As a field, we do a huge disservice to students by not starting out with logarithms in both macro and micro principles. At SUU we’re probably worse than average at this (my personal opinion is that the cop-out “I’m not good at math” is especially prevalent in Utah).
Anyway, future Nobel Prize medium-list contender James Hamilton, writing at Econbrowser, offered up the post entitled “Use of Logarithms in Economics”.
The comments section of that post led me to Miles Kimball, writing at Confessions of a Supply-Side Liberal who offered up a long and detailed post entitled “The Logarithmic Harmony of Percent Changes and Growth Rates”. Here’s what he says:
… I let students in my Principles of Macroeconomics class in on the secret that logarithms are the central mathematical tool of macroeconomics.

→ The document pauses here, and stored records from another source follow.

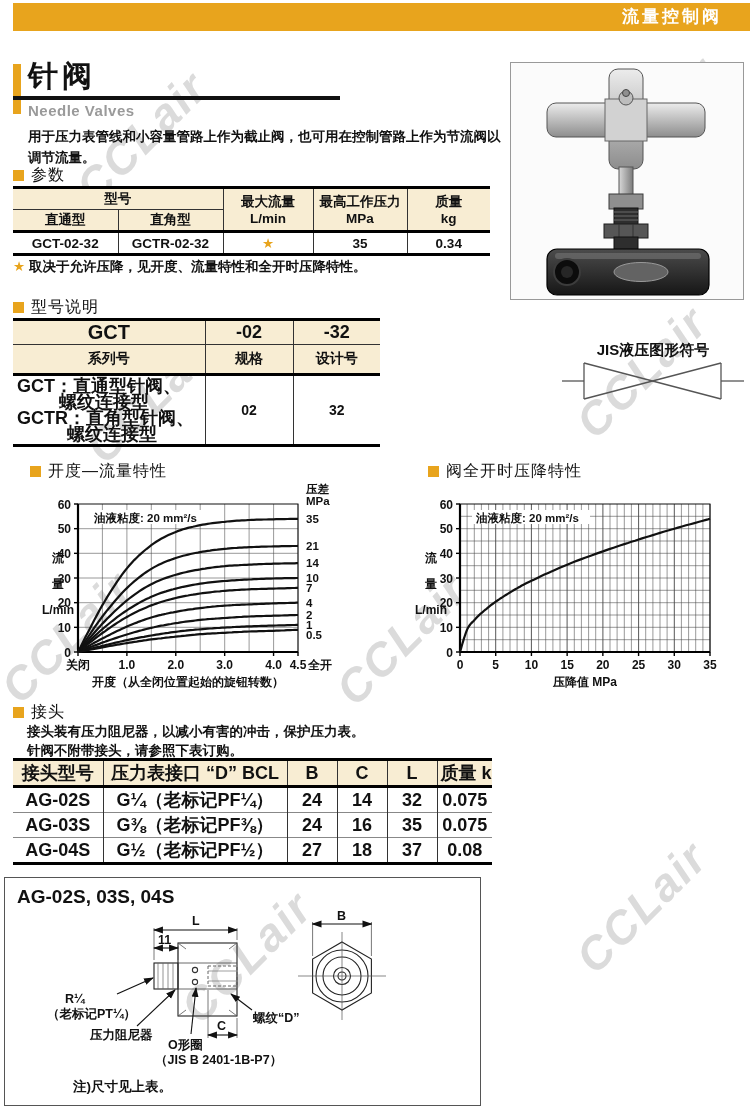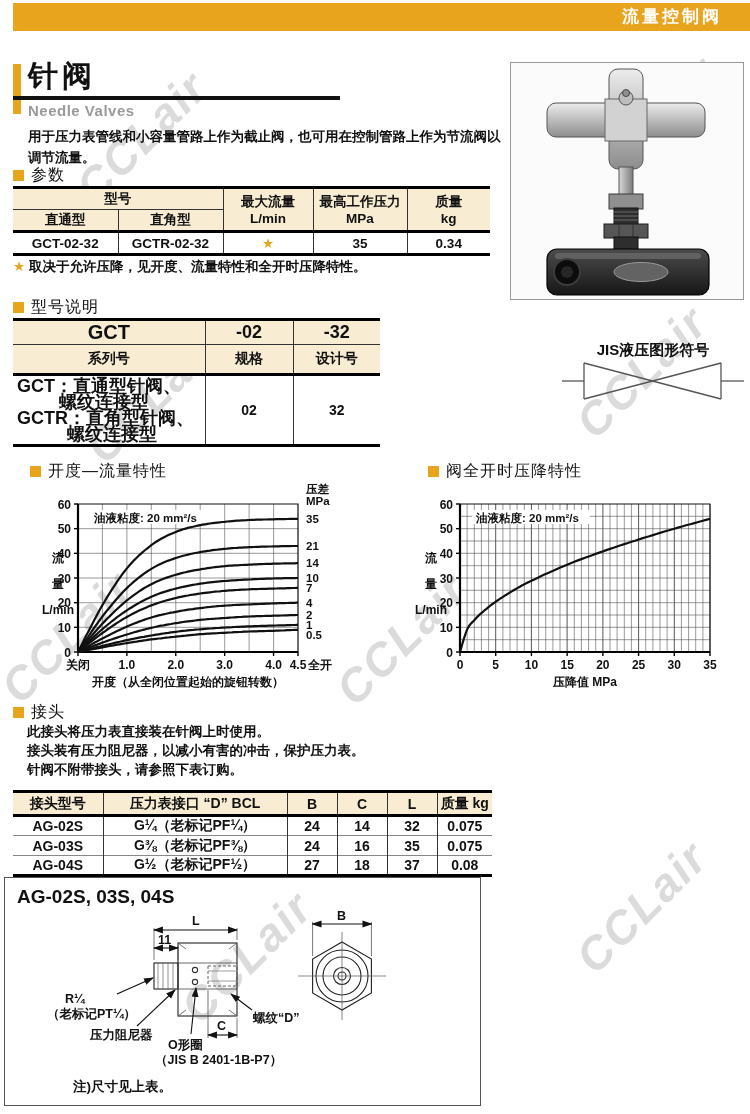--- a/index.html
+++ b/index.html
@@ -361,26 +361,25 @@
       <rect x="57" y="28" width="118" height="14" fill="#fff"></rect>
       <text x="61" y="39.5" class="cnote">油液粘度: 20 mm²/s</text>
       <path d="M45.0,170.0L45.4,168.6L46.0,166.7L46.6,164.5L47.3,162.0L48.1,159.4L48.9,156.7L49.8,154.0L50.6,151.6L51.4,149.4L52.1,147.6L52.9,146.1L53.6,144.8L54.3,143.7L55.0,142.8L55.7,141.9L56.4,141.1L57.1,140.4L57.9,139.7L58.6,139.0L59.3,138.2L60.0,137.4L60.6,136.7L61.2,136.0L61.8,135.4L62.4,134.7L63.1,134.1L63.8,133.4L64.5,132.7L65.4,131.9L66.4,131.0L67.6,130.1L68.8,129.0L70.1,127.9L71.5,126.8L72.9,125.6L74.4,124.4L75.9,123.2L77.5,122.0L79.1,120.8L80.7,119.7L82.4,118.5L84.1,117.4L85.8,116.2L87.6,115.1L89.4,113.9L91.3,112.7L93.1,111.6L94.9,110.5L96.8,109.4L98.6,108.3L100.3,107.3L101.9,106.4L103.4,105.5L104.9,104.7L106.4,103.8L108.0,102.9L109.8,102.0L111.7,101.0L113.9,99.9L116.4,98.7L119.3,97.4L122.4,95.9L125.8,94.3L129.4,92.6L133.2,90.9L137.0,89.2L140.9,87.5L144.7,85.8L148.5,84.2L152.1,82.7L155.7,81.2L159.3,79.8L162.9,78.4L166.4,77.1L170.0,75.8L173.6,74.5L177.1,73.2L180.7,71.9L184.3,70.6L187.9,69.4L191.4,68.1L195.0,66.9L198.6,65.7L202.1,64.5L205.7,63.3L209.3,62.1L212.9,61.0L216.4,59.8L220.0,58.7L223.6,57.5L227.1,56.4L230.7,55.3L234.3,54.2L237.9,53.1L241.4,52.0L245.0,50.9L248.6,49.8L252.1,48.8L255.7,47.7L259.3,46.7L263.0,45.6L267.0,44.5L271.1,43.3L275.3,42.2L279.4,41.1L283.3,40.0L286.9,39.0L290.1,38.1L292.9,37.4L295.0,36.8" fill="none" stroke="#111" stroke-width="2.2"></path>
     </svg>
 
   <div class="sec" style="left:13px;top:702px;">
     <span class="sq" style="background:#E8A41D;"></span>
     <span class="st">接头</span>
   </div>
   <div class="abs bodytext" style="left:27px;top:722px;line-height:19px;">
-    <div>此接头将压力表直接装在针阀上时使用。</div>
     <div>接头装有压力阻尼器，以减小有害的冲击，保护压力表。</div>
     <div>针阀不附带接头，请参照下表订购。</div>
   </div>
 
-  <table class="tb ct" style="left:13px;top:790px;width:479px;font-size:14px;">
+  <table class="tb ct" style="left:13px;top:758px;width:479px;font-size:18px;">
     <colgroup>
         <col style="width:90px">
         <col style="width:184px">
         <col style="width:50px">
         <col style="width:50px">
         <col style="width:50px">
         <col style="width:55px">
       </colgroup>
     <thead>
       <tr style="height:24px;">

Both mentioned a feature of percentage changes and logarithms that I kinda’ sorta’ understood, but never completely put together in my mind. I don’t know if there’s a formal name for this, but there’s a fallacy that gamblers often fall for (and that, of course, casinos love). Investors fall for this too. It’s this: if you start with $100, win 50% of that, bet it all, and lose 50% … you’ll end up down $25. Check the math if you don’t believe me. I also know that a change in a natural log of 0.5 approximates a 50% gain. What I didn’t put together is that this fallacy doesn’t occur if you use the natural log approximation: if you start out with any natural log, say 4, gain 0.5, bet it all, and lost 0.5, you’ll end up back at 4.

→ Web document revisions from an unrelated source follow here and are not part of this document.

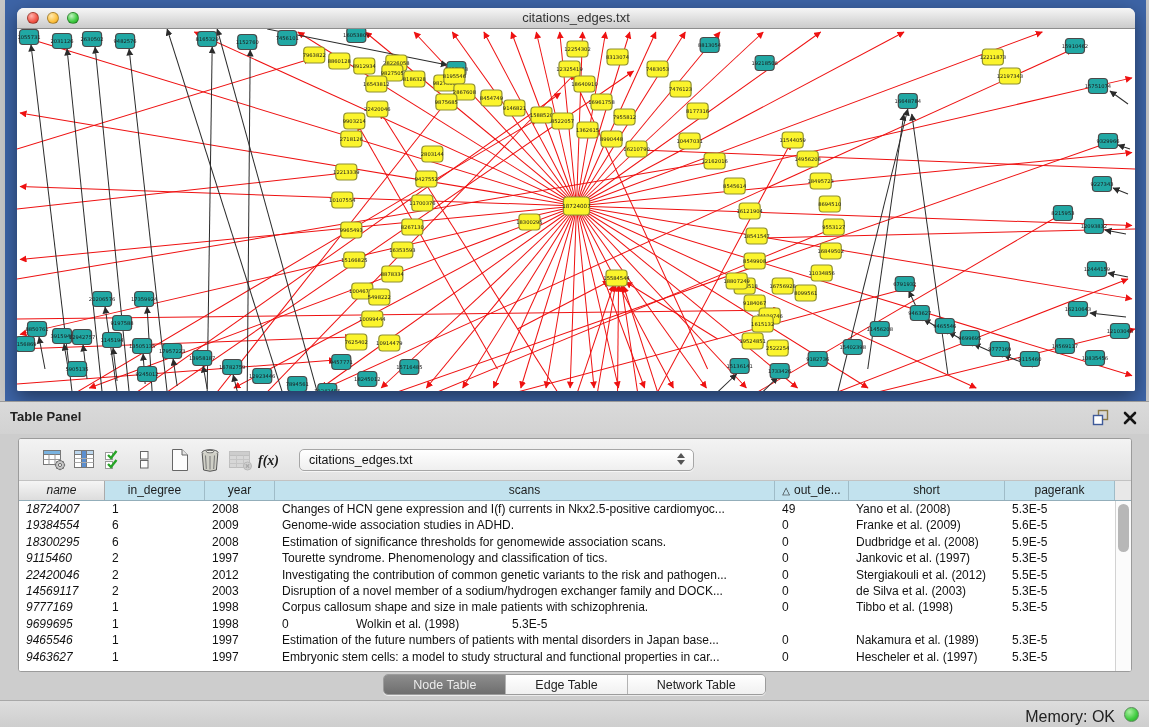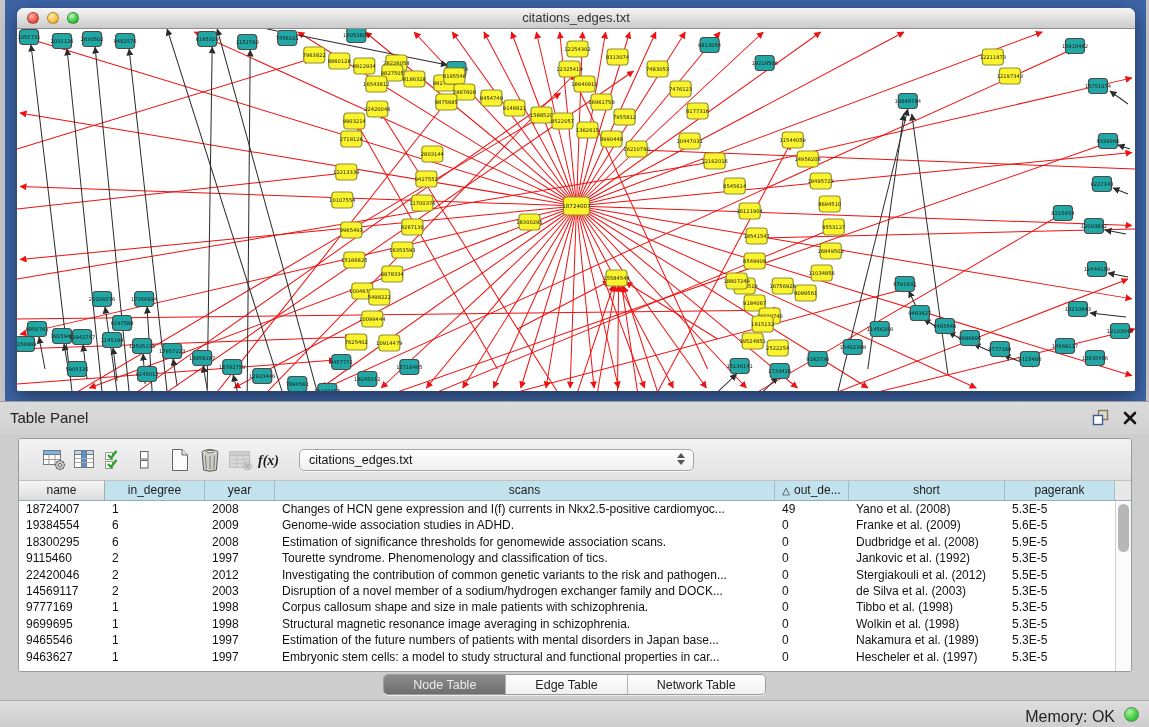--- a/index.html
+++ b/index.html
@@ -20,21 +20,21 @@
   .light.yellow { background:radial-gradient(circle at 35% 30%, #ffe9b0, #fdc13f 60%, #df9b21); }
   .light.green  { background:radial-gradient(circle at 35% 30%, #c2f4c0, #3dc93f 60%, #27a12b); }
   .net-canvas { position:absolute; left:0; right:0; top:21px; bottom:0; background:#fff;
     overflow:hidden; border-radius:0 0 2px 2px; }
   .net-canvas svg { display:block; }
 
   
   .grip { position:absolute; left:506px; top:397px; }
   .panel-strip { position:absolute; left:0; top:401px; width:1149px; height:33px;
     background:linear-gradient(#dadada,#d2d2d2); border-top:1px solid #9a9a9a; }
-  .panel-title { position:absolute; left:10px; top:7px; font-size:15px; color:#222; }
+  .panel-title { position:absolute; left:10px; top:7px; font-size:13px; color:#222;font-weight:bold; }
   .strip-icons { position:absolute; right:12px; top:7px; display:flex; gap:14px; align-items:center; }
 
   
   .table-box { position:absolute; left:18px; top:438px; width:1114px; height:234px;
     border:1px solid #9b9b9b; border-radius:3px; background:#fff;
     display:flex; flex-direction:column; overflow:hidden; }
   .toolbar { height:42px; flex:none; background:linear-gradient(#f3f3f3,#e2e2e2);
     border-bottom:1px solid #c2c2c2; display:flex; align-items:center; padding-left:20px; }
   .tool-btn { width:30px; height:30px; display:flex; align-items:center; justify-content:center; cursor:default; }
   .combo { position:relative; margin-left:14px; width:395px; height:22px;
@@ -53,21 +53,21 @@
   .th.corner { background:#e8e8e8; border-right:none; }
 
   .tbody { flex:1; display:flex; background:#fff; overflow:hidden; }
   .rows { width:1096px; }
   .trow { display:flex; height:16.4px; font-size:12px; line-height:16.3px; color:#111; }
   .td { padding-left:7px; overflow:hidden; white-space:nowrap; }
   .vscroll { width:16px; border-left:1px solid #d2d2d2; background:#fbfbfb; }
   .vthumb { width:11px; height:48px; margin:3px auto 0; background:#b7b7b7; border-radius:6px; }
 
   
-  .c0{width:86px;} .c1{width:100px;} .c2{width:70px;} .c3{width:500px;}
+  .c0{width:86px;font-style:italic;} .c1{width:100px;} .c2{width:70px;} .c3{width:500px;}
   .c4{width:74px;} .c5{width:156px;} .c6{width:110px;}
 
   
   .tabs { position:absolute; left:0; top:674px; width:1149px; text-align:center; }
   .seg { display:inline-flex; border:1px solid #9c9c9c; border-radius:5px; overflow:hidden;
     height:21px; font-size:12.5px; line-height:20px; box-shadow:0 1px 0 rgba(255,255,255,.6); }
   .tab { padding:0 29px; background:linear-gradient(#ffffff,#f0f0f0); color:#222; border-right:1px solid #b3b3b3; }
   .tab:last-child { border-right:none; }
   .tab.selected { background:linear-gradient(#8d8d8d,#6e6e6e); color:#ececec; }
 
@@ -616,21 +616,21 @@
           <div class="td c4">0</div>
           <div class="td c5">Dudbridge et al. (2008)</div>
           <div class="td c6">5.9E-5</div>
         </div>
         <div class="trow">
           <div class="td c0">9115460</div>
           <div class="td c1">2</div>
           <div class="td c2">1997</div>
           <div class="td c3">Tourette syndrome. Phenomenology and classification of tics.</div>
           <div class="td c4">0</div>
-          <div class="td c5">Jankovic et al. (1992)</div>
+          <div class="td c5">Jankovic et al. (1997)</div>
           <div class="td c6">5.3E-5</div>
         </div>
         <div class="trow">
           <div class="td c0">22420046</div>
           <div class="td c1">2</div>
           <div class="td c2">2012</div>
           <div class="td c3">Investigating the contribution of common genetic variants to the risk and pathogen...</div>
           <div class="td c4">0</div>
           <div class="td c5">Stergiakouli et al. (2012)</div>
           <div class="td c6">5.5E-5</div>
@@ -650,21 +650,20 @@
           <div class="td c2">1998</div>
           <div class="td c3">Corpus callosum shape and size in male patients with schizophrenia.</div>
           <div class="td c4">0</div>
           <div class="td c5">Tibbo et al. (1998)</div>
           <div class="td c6">5.3E-5</div>
         </div>
         <div class="trow">
           <div class="td c0">9699695</div>
           <div class="td c1">1</div>
           <div class="td c2">1998</div>
-          <div class="td c3">Structural magnetic resonance image averaging in schizophrenia.</div>
           <div class="td c4">0</div>
           <div class="td c5">Wolkin et al. (1998)</div>
           <div class="td c6">5.3E-5</div>
         </div>
         <div class="trow">
           <div class="td c0">9465546</div>
           <div class="td c1">1</div>
           <div class="td c2">1997</div>
           <div class="td c3">Estimation of the future numbers of patients with mental disorders in Japan base...</div>
           <div class="td c4">0</div>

The algebra of this fallacy is that if you start with x, and go up by a percentage p, you end up with this:
x(1+p)
But if you now go down by (1-p) you end up with this:
x(1+p)(1-p)
Note that this is only equal to x when either x or p is zero. So, I didn’t have to to choose $100: it would’ve worked with any amount that wasn’t zero. And I didn’t have to choose 50% for p: any percentage that isn’t zero will get us the same result.
The reason for the fallacy is that what we’re really thinking is that there’s a multiplier; call it y, so that after one round we end up with:
xy
And after the second round we end up with:
xy/y
Obviously, if you cancel, this will get you back to the initial x. And the above equation will work with logs.